Всю неделю море штормило; волны с грохотом разбивались о камни, ветер не прекращался ни на минуту, воя на разные голоса и швыряя в окна мелкую ледяную крупу, а если подняться на холмы, было видно, насколько низко над землей и морем бегут рваные серые тучи. Вечерами я выходил на берег, то и дело вспоминая рассказ своего сокурсника по Академии о том, как давным–давно, отдыхая с семьей на круизном океанском лайнере, они с братом, оба еще недавние школьники, вызывали "Летучий Голландец". "Я так и не понял, настоящий этот Голландец или просто дурацкая шутка, — говорил он. — Может, какой‑нибудь умник создал иллюзию и связал ее с тем глупым стишком призыва… Корабль и правда жуткий, но все равно мы очень жалели, что не можем на него перелезть и всё там облазить". Когда я смотрел на горизонт, в голове вертелось заклинание вызова Голландца, однако вслух я его не произносил: даже если бы мне захотелось развлечься подобным детским способом, в штормовую погоду корабль все равно было не увидеть.

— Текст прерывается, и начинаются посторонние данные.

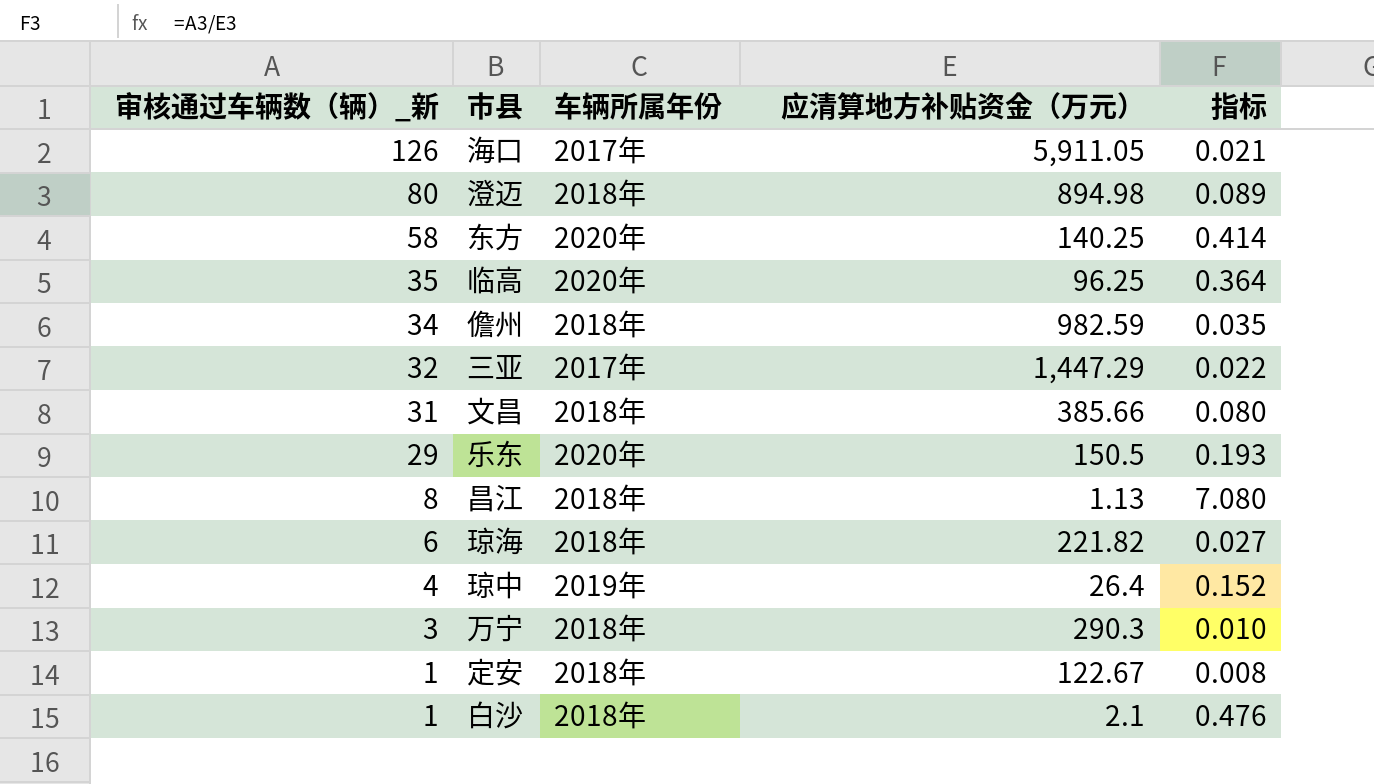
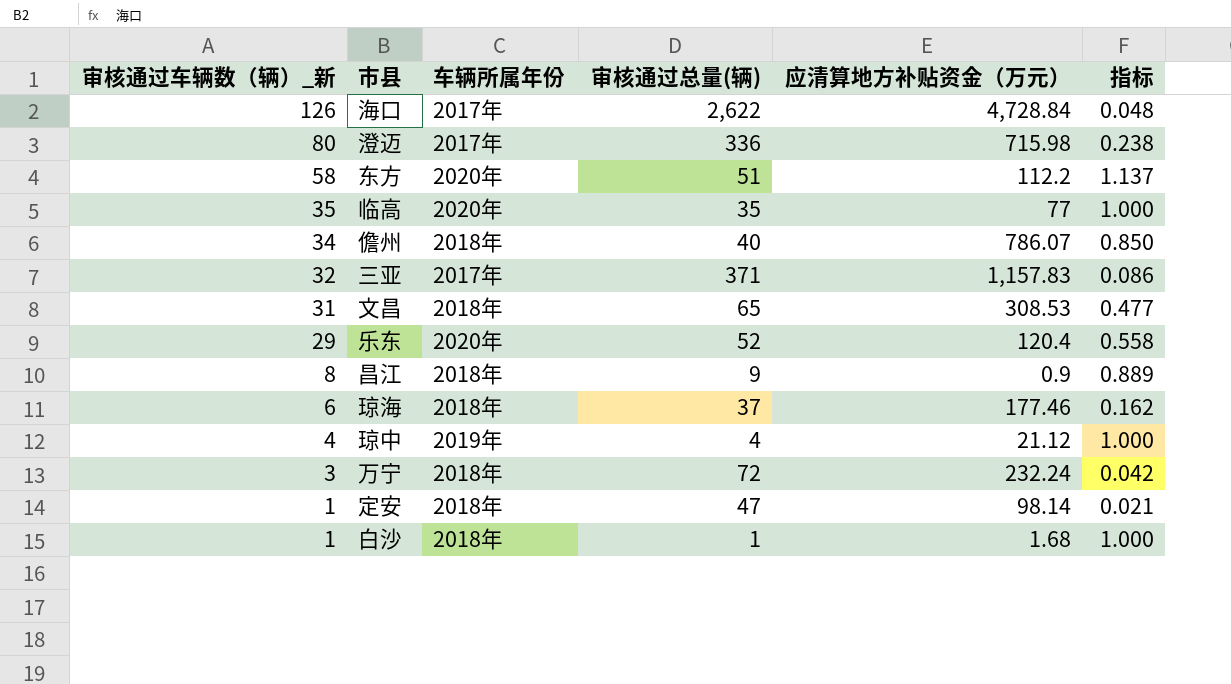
column 审核通过总量(辆) | position: none -> 4
column 指标 | formula: [审核通过车辆数（辆）_新] / [应清算地方补贴资金（万元）] -> [审核通过车辆数（辆）_新] / [审核通过总量(辆)]
海口 | 应清算地方补贴资金（万元）: 5,911.05 -> 4,728.84
澄迈 | 车辆所属年份: 2018年 -> 2017年
澄迈 | 应清算地方补贴资金（万元）: 894.98 -> 715.98
东方 | 应清算地方补贴资金（万元）: 140.25 -> 112.2
临高 | 应清算地方补贴资金（万元）: 96.25 -> 77
儋州 | 应清算地方补贴资金（万元）: 982.59 -> 786.07
三亚 | 应清算地方补贴资金（万元）: 1,447.29 -> 1,157.83
文昌 | 应清算地方补贴资金（万元）: 385.66 -> 308.53
乐东 | 应清算地方补贴资金（万元）: 150.5 -> 120.4
昌江 | 应清算地方补贴资金（万元）: 1.13 -> 0.9
琼海 | 应清算地方补贴资金（万元）: 221.82 -> 177.46
琼中 | 应清算地方补贴资金（万元）: 26.4 -> 21.12
万宁 | 应清算地方补贴资金（万元）: 290.3 -> 232.24
定安 | 应清算地方补贴资金（万元）: 122.67 -> 98.14
白沙 | 应清算地方补贴资金（万元）: 2.1 -> 1.68

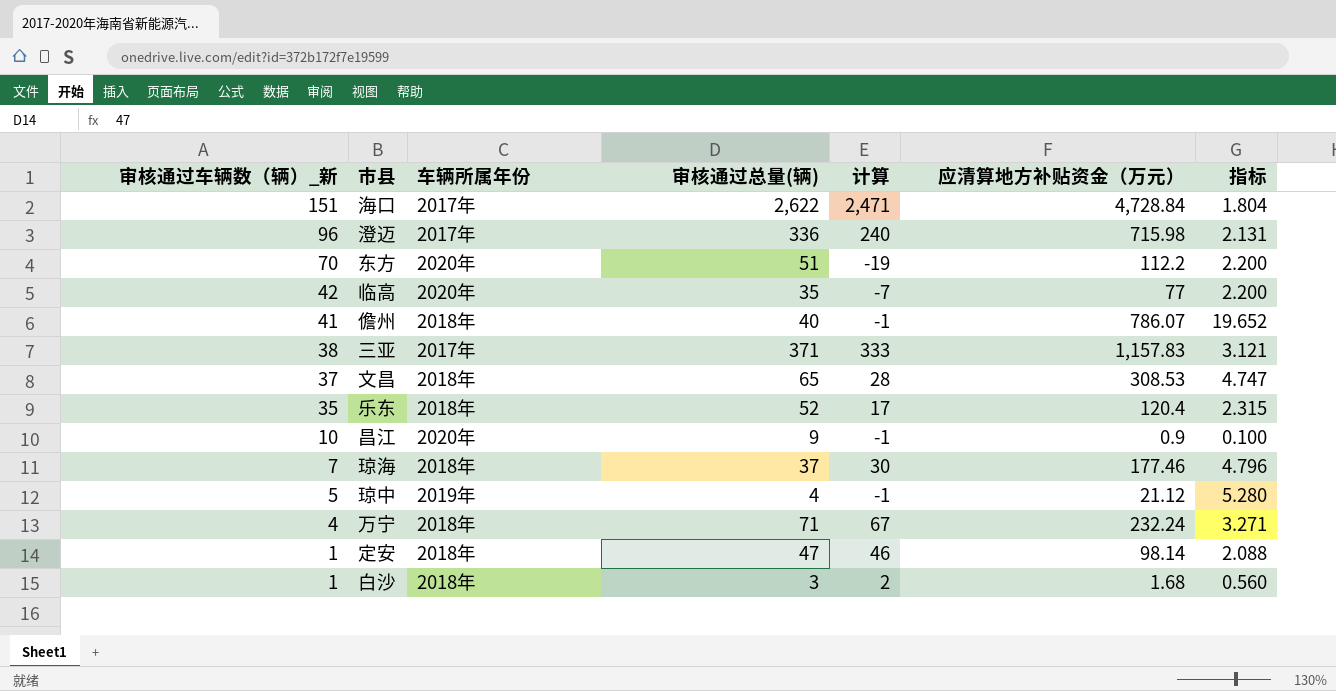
column 计算 | formula: none -> [审核通过总量(辆)] - [审核通过车辆数（辆）_新]
column 指标 | formula: [审核通过车辆数（辆）_新] / [审核通过总量(辆)] -> [应清算地方补贴资金（万元）] / [审核通过总量(辆)]
海口 | 审核通过车辆数（辆）_新: 126 -> 151
澄迈 | 审核通过车辆数（辆）_新: 80 -> 96
东方 | 审核通过车辆数（辆）_新: 58 -> 70
临高 | 审核通过车辆数（辆）_新: 35 -> 42
儋州 | 审核通过车辆数（辆）_新: 34 -> 41
三亚 | 审核通过车辆数（辆）_新: 32 -> 38
文昌 | 审核通过车辆数（辆）_新: 31 -> 37
乐东 | 审核通过车辆数（辆）_新: 29 -> 35
乐东 | 车辆所属年份: 2020年 -> 2018年
昌江 | 审核通过车辆数（辆）_新: 8 -> 10
昌江 | 车辆所属年份: 2018年 -> 2020年
琼海 | 审核通过车辆数（辆）_新: 6 -> 7
琼中 | 审核通过车辆数（辆）_新: 4 -> 5
万宁 | 审核通过车辆数（辆）_新: 3 -> 4
万宁 | 审核通过总量(辆): 72 -> 71
白沙 | 审核通过总量(辆): 1 -> 3

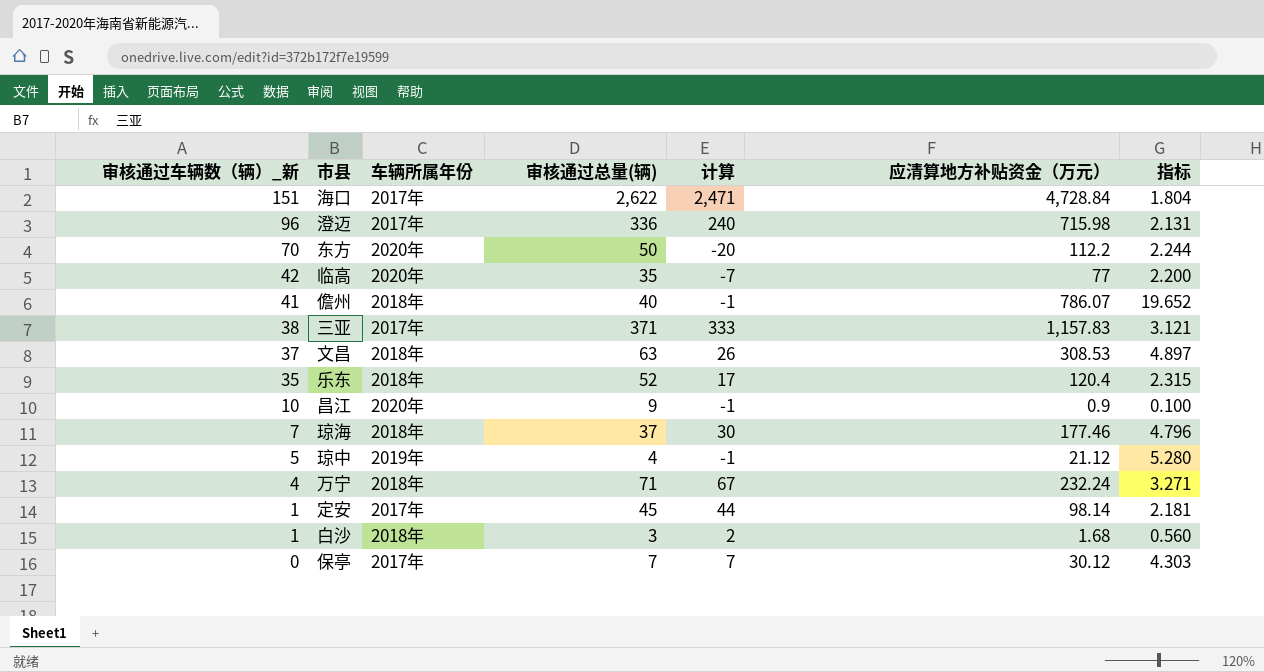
东方 | 审核通过总量(辆): 51 -> 50
东方 | 计算: -19 -> -20
东方 | 指标: 2.200 -> 2.244
文昌 | 审核通过总量(辆): 65 -> 63
文昌 | 计算: 28 -> 26
文昌 | 指标: 4.747 -> 4.897
定安 | 车辆所属年份: 2018年 -> 2017年
定安 | 审核通过总量(辆): 47 -> 45
定安 | 计算: 46 -> 44
定安 | 指标: 2.088 -> 2.181
row 保亭: none -> 0 | 2017年 | 7 | 7 | 30.12 | 4.303

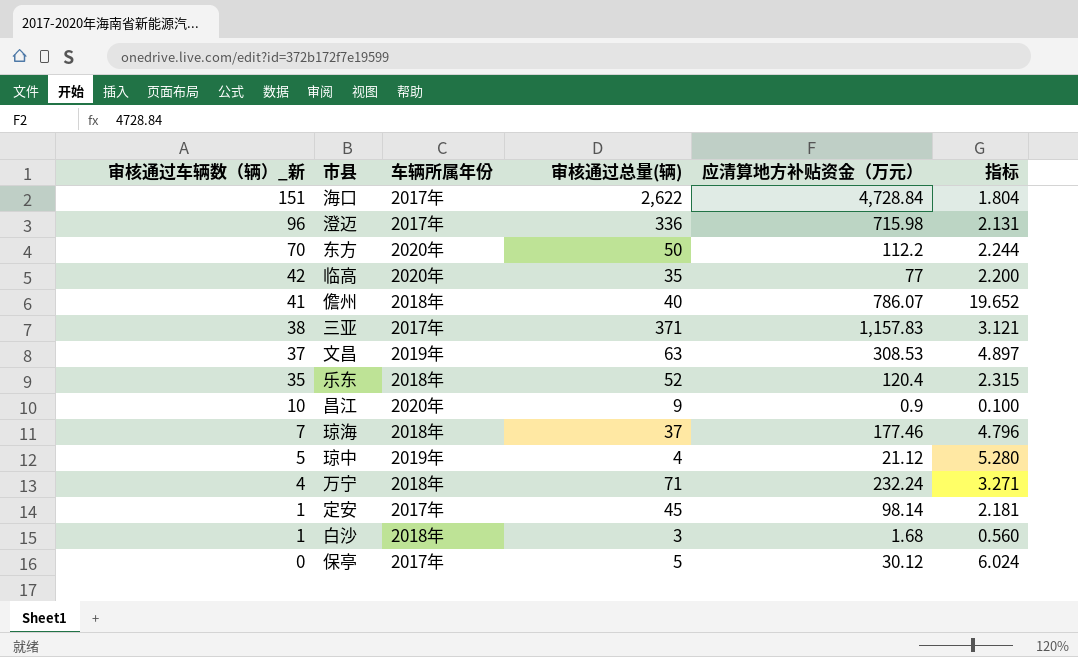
column 计算 | formula: [审核通过总量(辆)] - [审核通过车辆数（辆）_新] -> none
文昌 | 车辆所属年份: 2018年 -> 2019年
保亭 | 审核通过总量(辆): 7 -> 5
保亭 | 指标: 4.303 -> 6.024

На время я переселился в дом на берегу, оставив Мадими в квартире: змея попросила накрыть ее гнездо и выключить лампу, решив дождаться весеннего тепла в спячке. Риддл большую часть времени тоже дремал, что, по–видимому, было обыкновенным времяпрепровождением любого магического портрета. Его молчание меня вполне устраивало.
— Сегодня у тебя были гости, — с порога сообщил мне портрет, когда в четверг вечером я вернулся из Министерства. — По моему мнению, дом все же стоит запирать, иначе в него начинают врываться решительные юные леди.
Тао. Я ждал ее только завтра, и не здесь, а в Лондоне. Почему сигнализация не сработала? Или я просто не услышал предупреждения? Риддл тем временем продолжал:
— Ты хорошо воспитал свою дочь, Линг — ведь я не ошибся в своем выводе? Это твоя дочь? — Я не ответил, и портрет с досадой качнул головой. — Она просто пришла и ушла. Мы не разговаривали. Да и вряд ли бы она стала со мной говорить.
Я взял пальто, которое поначалу бросил на спинку стула, и направился в комнату.
— Постой, — произнес Риддл. — Пожалуйста, погоди. Мне бы хотелось, наконец, расставить всё по своим местам. Почему я до сих пор здесь? Ты нарисовал портрет, чтобы узнать место моей могилы. Я рассказал тебе и Поттеру то, что смог услышать, уловить и понять, находясь в другом мире. Почему ты не уничтожил рисунок? Ответь, будь так любезен.